By Vatican News staff reporter
Nearly one-tenth of the world population – up to 811 million people – were undernourished in 2020, said the United Nations latest edition of the State of Food Security and Nutrition in the World (SOFI) released on Monday. It projected that around 660 million people may still face hunger in 2030, 30 million more people than in a scenario in which the pandemic had not occurred, due to the lasting effects of Covid-19 on global food security.
SOFI is the annual flagship report jointly prepared by the Food and Agriculture Organization (FAO), the International Fund for Agricultural Development (IFAD), the United Nations Children's Fund (UNICEF), the UN World Food Programme (WFP) and the World Health Organization (WHO). The aim is to track and inform on progress towards ending hunger, achieving food security and improving nutrition and to provide in-depth analysis on key challenges for achieving this goal in the context of the 2030 Agenda for Sustainable Development.
The SOFI 2021 report noted the sharpest rise in hunger came in Africa, where 21 per cent of the people - 282 million — are estimated to be undernourished. However, more than half of the world’s undernourished people live In Asia – 418 million, or 9 per cent of the population. In Latin America, 60 million, or 9.1 per cent of people are undernourished.
U.N. Secretary-General Antonio Guterres said the new “tragic data” shows that between 720 million and 811 million people in the world faced hunger last year -- as many as 161 million more than in 2019. More than 2.3 billion people, which represents 30 per cent of the global population, lacked year-round access to adequate food, according to the report.
“Despite a 300 per cent increase in global food production since the mid-1960s,” the UN chief said, “malnutrition is a leading factor contributing to reduced life expectancy.” “In a world of plenty, we have no excuse for billions of people to lack access to a healthy diet. This is unacceptable.”
Emily Farr of the humanitarian organization Oxfam said the pandemic was the last straw for millions of people already battered by the impacts of conflict, economic shocks and a worsening climate crisis.

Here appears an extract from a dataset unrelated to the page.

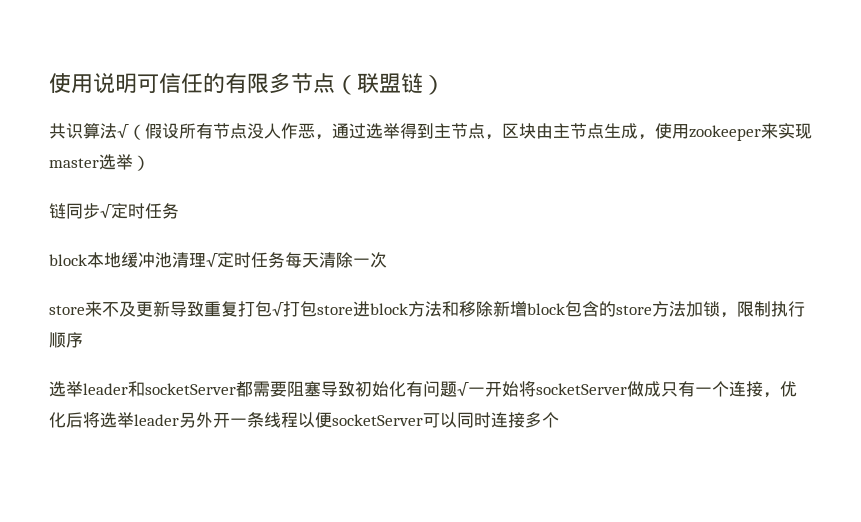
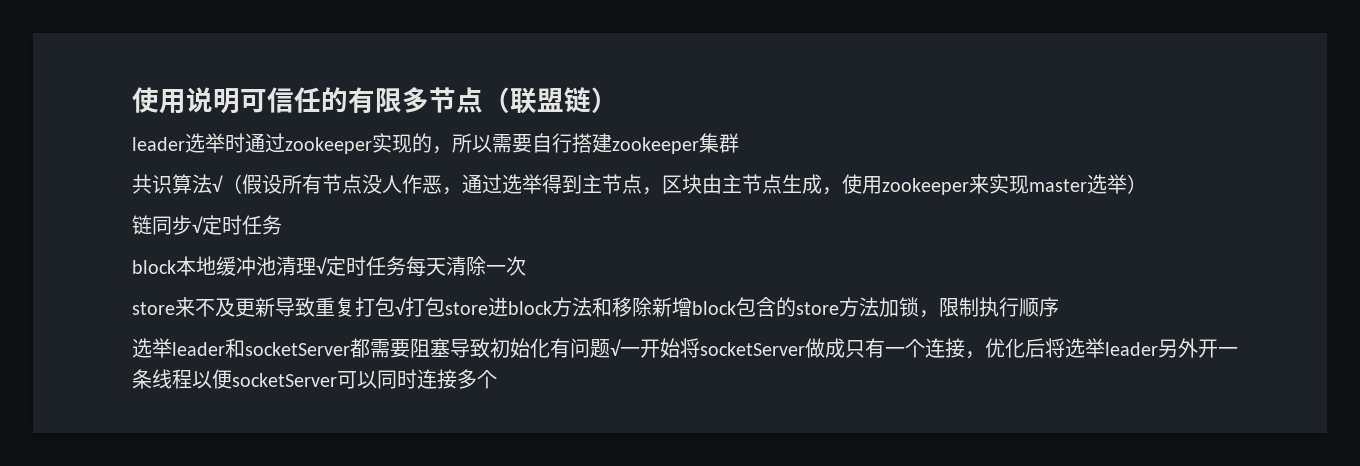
(445, 85) none -> [132,133,739,154] // leader选举时通过zookeeper实现的，所以需要自行搭建zookeeper集群

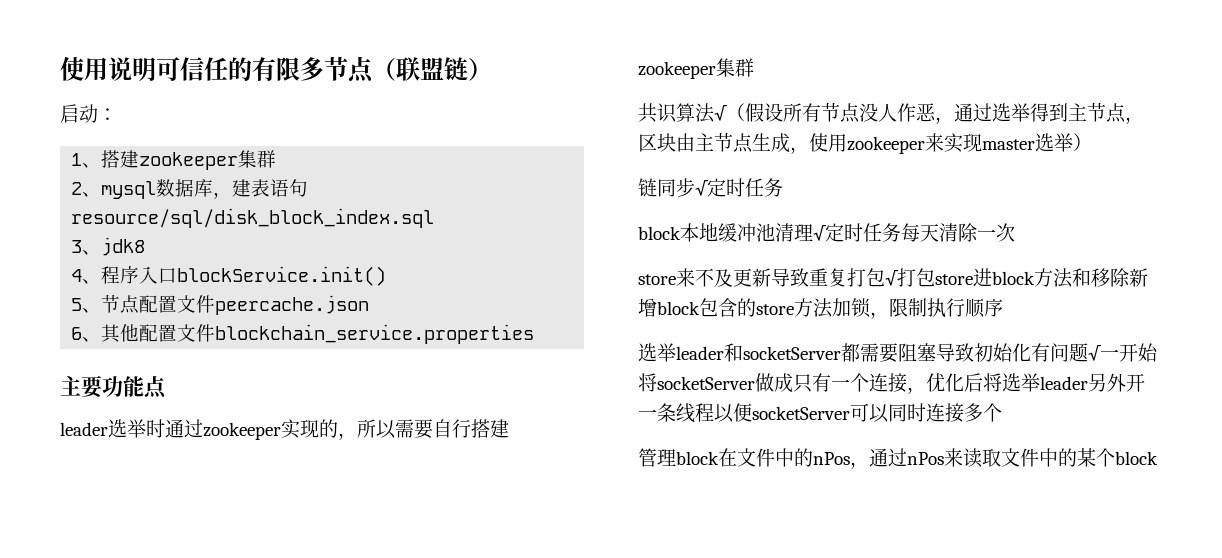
(618, 100) none -> [60,104,117,123] [71,150,277,170] [71,179,309,199] [71,208,435,228] [71,237,146,256] [71,266,387,286] [71,294,370,315] [71,324,535,344] [60,375,167,399] // 启动： // 1、搭建zookeeper集群 // 2、mysql数据库，建表语句resource/sql/disk_block_index.sql // 3、jdk8 // 4、程序入口blockService.init() // 5、节点配置文件peercache.json // 6、其他配置文件blockchain_service.properties // 主要功能点
(497, 379) none -> [638,448,1158,469] // 管理block在文件中的nPos，通过nPos来读取文件中的某个block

Children paid a high price, with 149 million of those younger than 5 estimated to have stunted growth, and more than 45 million children are wasted or too thin for their height, the report said. Paradoxically, nearly 39 million children were overweight.
“A full 3 billion adults and children remain locked out of healthy diets, largely due to excessive costs,″ the U.N. agencies said, and COVID-19 made things worse. “In many parts of the world, the pandemic has triggered brutal recessions and jeopardized access to food,″ the UN said in a summary of its findings. ”Yet even before the pandemic, hunger was spreading; progress on malnutrition lagged.” “Disturbingly, in 2020 hunger shot up in both absolute and proportional terms, outpacing population growth,” the report’s authors concluded. The report said some 9.9 per cent of the world’s people were estimated to have been undernourished last year, compared to 8.4 per cent in 2019.

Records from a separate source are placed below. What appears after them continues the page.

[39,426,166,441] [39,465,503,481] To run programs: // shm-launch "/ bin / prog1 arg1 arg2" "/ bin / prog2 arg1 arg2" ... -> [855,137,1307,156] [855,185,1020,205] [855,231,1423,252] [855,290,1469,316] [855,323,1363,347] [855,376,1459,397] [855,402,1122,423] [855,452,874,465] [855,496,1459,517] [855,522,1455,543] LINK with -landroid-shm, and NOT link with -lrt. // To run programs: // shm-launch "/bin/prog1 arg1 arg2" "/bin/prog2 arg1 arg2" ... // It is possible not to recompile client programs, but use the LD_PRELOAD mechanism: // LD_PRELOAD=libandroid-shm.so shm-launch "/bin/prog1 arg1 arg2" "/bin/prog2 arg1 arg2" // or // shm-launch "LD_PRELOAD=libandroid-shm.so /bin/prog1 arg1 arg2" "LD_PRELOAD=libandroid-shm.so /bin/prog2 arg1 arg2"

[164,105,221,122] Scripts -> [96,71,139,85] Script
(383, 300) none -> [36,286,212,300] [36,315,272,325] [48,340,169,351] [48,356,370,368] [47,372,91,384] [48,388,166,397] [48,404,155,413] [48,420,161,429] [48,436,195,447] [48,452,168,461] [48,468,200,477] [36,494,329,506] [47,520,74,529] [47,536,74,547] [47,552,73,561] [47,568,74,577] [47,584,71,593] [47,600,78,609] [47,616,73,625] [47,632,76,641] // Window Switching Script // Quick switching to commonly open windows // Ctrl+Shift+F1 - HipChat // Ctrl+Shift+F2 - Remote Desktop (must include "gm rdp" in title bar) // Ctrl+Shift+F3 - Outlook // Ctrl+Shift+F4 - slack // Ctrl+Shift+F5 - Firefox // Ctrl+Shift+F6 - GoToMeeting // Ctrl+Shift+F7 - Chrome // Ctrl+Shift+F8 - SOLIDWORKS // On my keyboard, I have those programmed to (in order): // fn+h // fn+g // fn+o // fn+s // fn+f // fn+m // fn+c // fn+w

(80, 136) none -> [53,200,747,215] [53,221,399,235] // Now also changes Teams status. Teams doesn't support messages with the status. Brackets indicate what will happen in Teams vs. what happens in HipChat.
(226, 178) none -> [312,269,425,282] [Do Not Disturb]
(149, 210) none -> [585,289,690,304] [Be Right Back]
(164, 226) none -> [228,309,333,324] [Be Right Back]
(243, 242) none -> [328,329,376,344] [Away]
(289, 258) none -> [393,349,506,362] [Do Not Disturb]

The United Nations said the pandemic undercut a key U.N. goal of achieving zero hunger by 2030. Based on current trends, it estimates that the goal will be “missed by a margin of nearly 660 million people,” and that some 30 million of that figure “may be linked to the pandemic’s lasting effects.” Guterres said he is convening a global Food Systems Summit during this September’s annual meeting of world leaders at the General Assembly “to urgently make a change.” He said a pre-summit meeting in Rome at the end of this month is to work out “how we must address hunger, the climate emergency, incredible inequality and conflict, by transforming our food systems.”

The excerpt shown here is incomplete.